**Given records:**

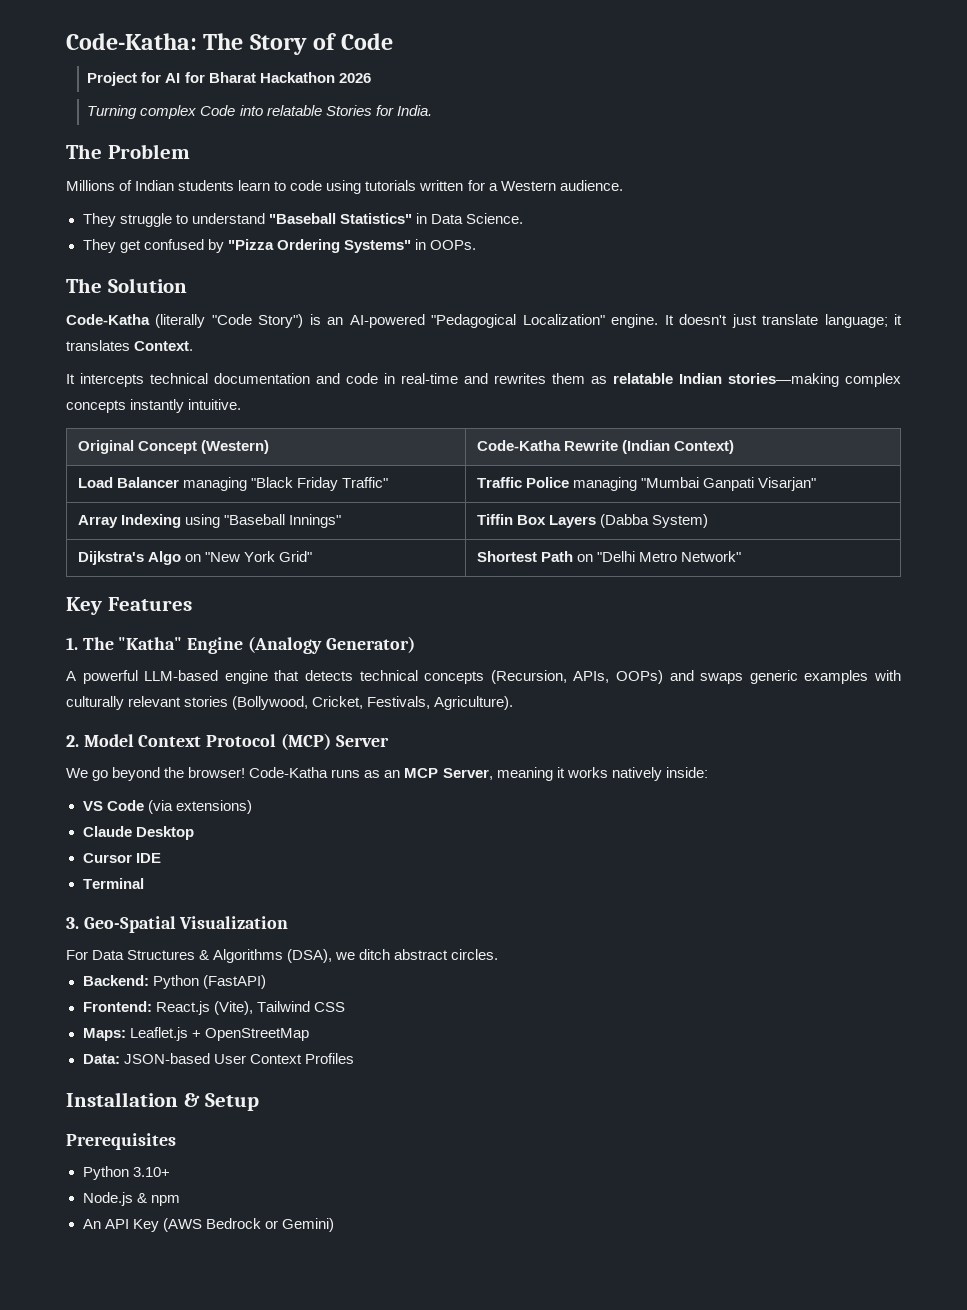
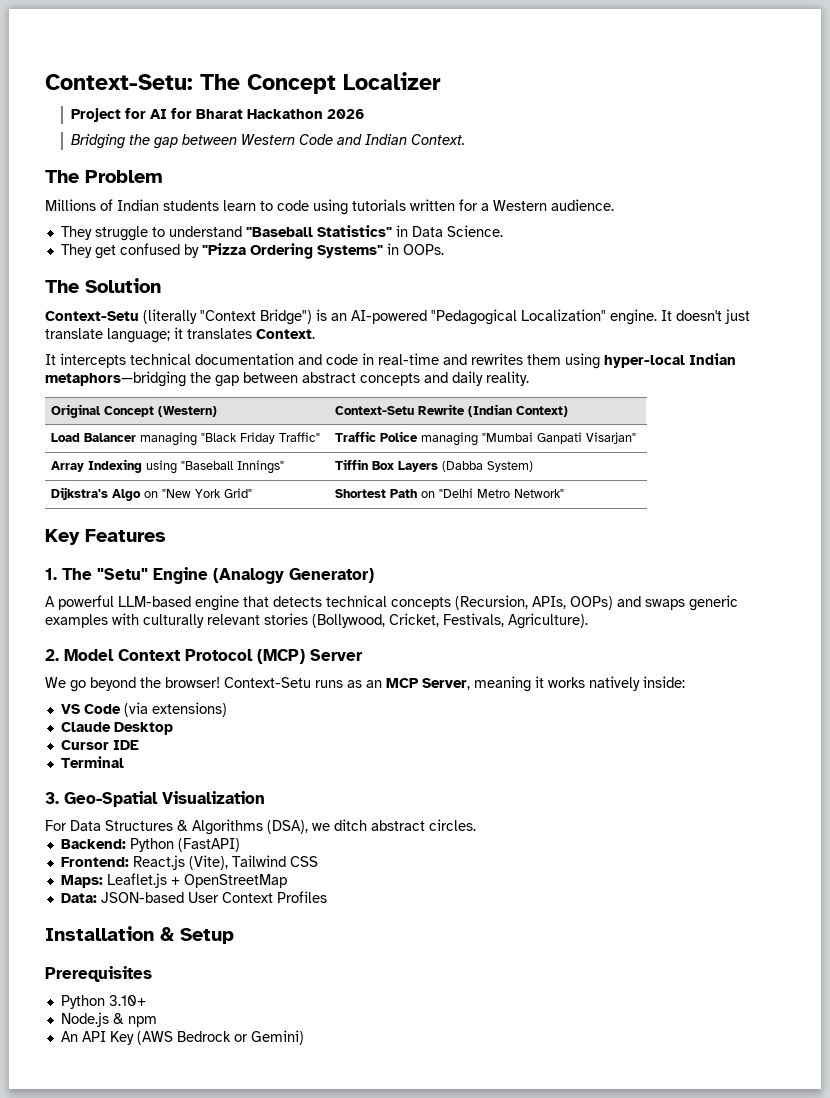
- Code-Katha: The Story of Code
+ Context-Setu: The Concept Localizer
- Turning complex Code into relatable Stories for India.
+ Bridging the gap between Western Code and Indian Context.
- Code-Katha (literally "Code Story") is an AI-powered "Pedagogical Localization" engine.
+ Context-Setu (literally "Context Bridge") is an AI-powered "Pedagogical Localization" engine.
- It intercepts technical documentation and code in real-time and rewrites them as relatable Indian stories—making complex concepts instantly intuitive.
+ It intercepts technical documentation and code in real-time and rewrites them using hyper-local Indian metaphors—bridging the gap between abstract concepts and daily reality.
- Original Concept (Western) | Code-Katha Rewrite (Indian Context)
+ Original Concept (Western) | Context-Setu Rewrite (Indian Context)
- 1. The "Katha" Engine (Analogy Generator)
+ 1. The "Setu" Engine (Analogy Generator)
- Code-Katha runs as an MCP Server, meaning it works natively inside:
+ Context-Setu runs as an MCP Server, meaning it works natively inside:

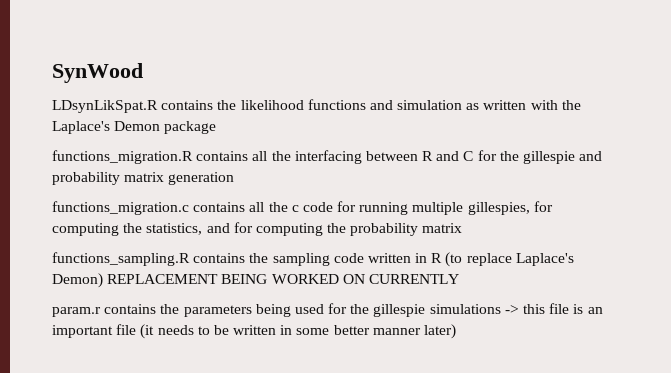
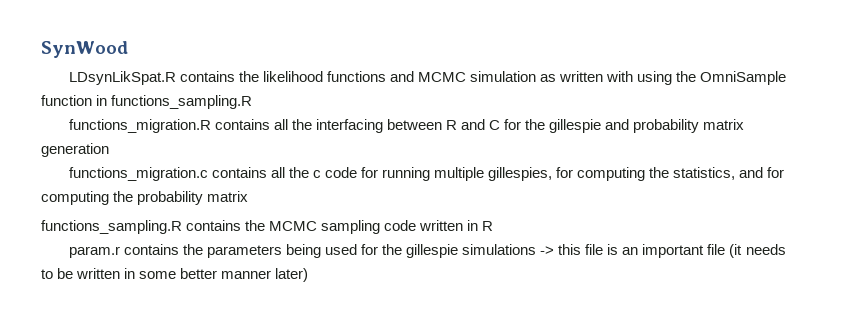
- LDsynLikSpat.R contains the likelihood functions and simulation as written with the Laplace's Demon package
+ LDsynLikSpat.R contains the likelihood functions and MCMC simulation as written with using the OmniSample function in functions_sampling.R
- functions_sampling.R contains the sampling code written in R (to replace Laplace's Demon) REPLACEMENT BEING WORKED ON CURRENTLY
+ functions_sampling.R contains the MCMC sampling code written in R

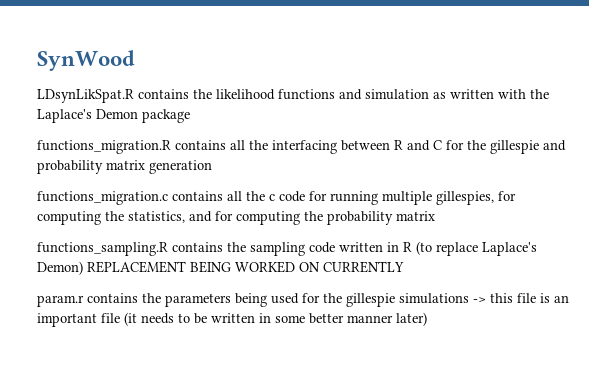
- LDsynLikSpat.R contains the likelihood functions and MCMC simulation as written with using the OmniSample function in functions_sampling.R
+ LDsynLikSpat.R contains the likelihood functions and simulation as written with the Laplace's Demon package
- functions_sampling.R contains the MCMC sampling code written in R
+ functions_sampling.R contains the sampling code written in R (to replace Laplace's Demon) REPLACEMENT BEING WORKED ON CURRENTLY

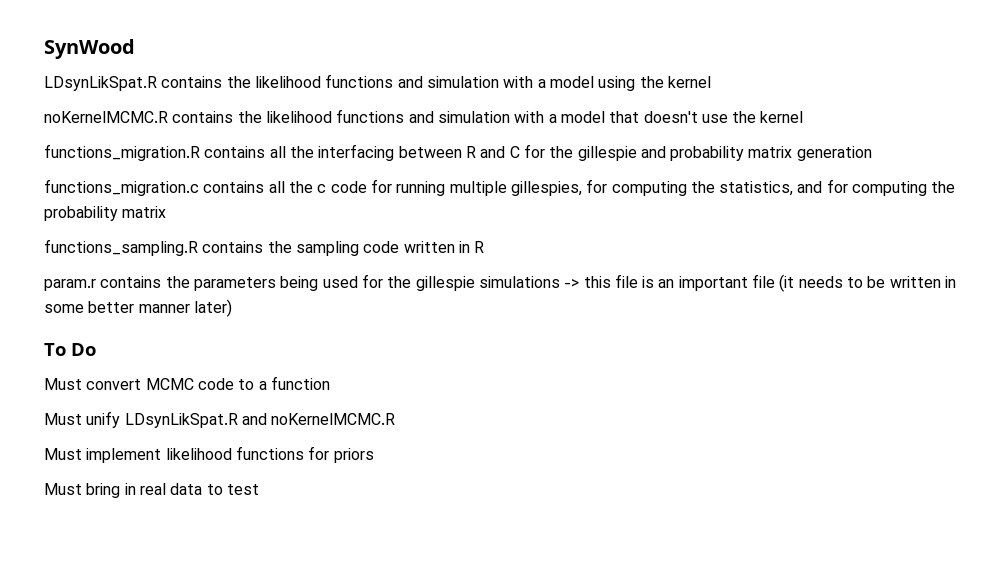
- LDsynLikSpat.R contains the likelihood functions and simulation as written with the Laplace's Demon package
+ LDsynLikSpat.R contains the likelihood functions and simulation with a model using the kernel
+ noKernelMCMC.R contains the likelihood functions and simulation with a model that doesn't use the kernel
- functions_sampling.R contains the sampling code written in R (to replace Laplace's Demon) REPLACEMENT BEING WORKED ON CURRENTLY
+ functions_sampling.R contains the sampling code written in R
+ To Do
+ Must convert MCMC code to a function
+ Must unify LDsynLikSpat.R and noKernelMCMC.R
+ Must implement likelihood functions for priors
+ Must bring in real data to test

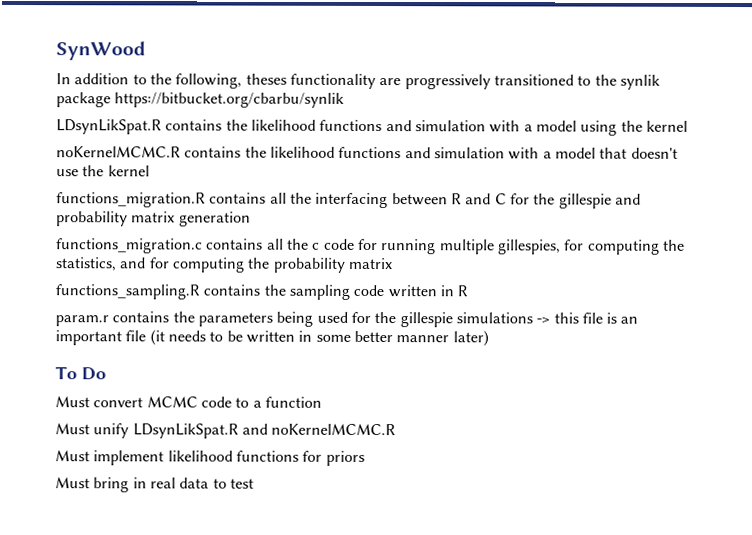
+ In addition to the following, theses functionality are progressively transitioned to the synlik package https://bitbucket.org/cbarbu/synlik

**Your assignment:** Repeat the records above verbatim, with no pictures in the result.

**Completed task:**
- Code-Katha: The Story of Code
+ Context-Setu: The Concept Localizer
- Turning complex Code into relatable Stories for India.
+ Bridging the gap between Western Code and Indian Context.
- Code-Katha (literally "Code Story") is an AI-powered "Pedagogical Localization" engine.
+ Context-Setu (literally "Context Bridge") is an AI-powered "Pedagogical Localization" engine.
- It intercepts technical documentation and code in real-time and rewrites them as relatable Indian stories—making complex concepts instantly intuitive.
+ It intercepts technical documentation and code in real-time and rewrites them using hyper-local Indian metaphors—bridging the gap between abstract concepts and daily reality.
- Original Concept (Western) | Code-Katha Rewrite (Indian Context)
+ Original Concept (Western) | Context-Setu Rewrite (Indian Context)
- 1. The "Katha" Engine (Analogy Generator)
+ 1. The "Setu" Engine (Analogy Generator)
- Code-Katha runs as an MCP Server, meaning it works natively inside:
+ Context-Setu runs as an MCP Server, meaning it works natively inside:

- LDsynLikSpat.R contains the likelihood functions and simulation as written with the Laplace's Demon package
+ LDsynLikSpat.R contains the likelihood functions and MCMC simulation as written with using the OmniSample function in functions_sampling.R
- functions_sampling.R contains the sampling code written in R (to replace Laplace's Demon) REPLACEMENT BEING WORKED ON CURRENTLY
+ functions_sampling.R contains the MCMC sampling code written in R

- LDsynLikSpat.R contains the likelihood functions and MCMC simulation as written with using the OmniSample function in functions_sampling.R
+ LDsynLikSpat.R contains the likelihood functions and simulation as written with the Laplace's Demon package
- functions_sampling.R contains the MCMC sampling code written in R
+ functions_sampling.R contains the sampling code written in R (to replace Laplace's Demon) REPLACEMENT BEING WORKED ON CURRENTLY

- LDsynLikSpat.R contains the likelihood functions and simulation as written with the Laplace's Demon package
+ LDsynLikSpat.R contains the likelihood functions and simulation with a model using the kernel
+ noKernelMCMC.R contains the likelihood functions and simulation with a model that doesn't use the kernel
- functions_sampling.R contains the sampling code written in R (to replace Laplace's Demon) REPLACEMENT BEING WORKED ON CURRENTLY
+ functions_sampling.R contains the sampling code written in R
+ To Do
+ Must convert MCMC code to a function
+ Must unify LDsynLikSpat.R and noKernelMCMC.R
+ Must implement likelihood functions for priors
+ Must bring in real data to test

+ In addition to the following, theses functionality are progressively transitioned to the synlik package https://bitbucket.org/cbarbu/synlik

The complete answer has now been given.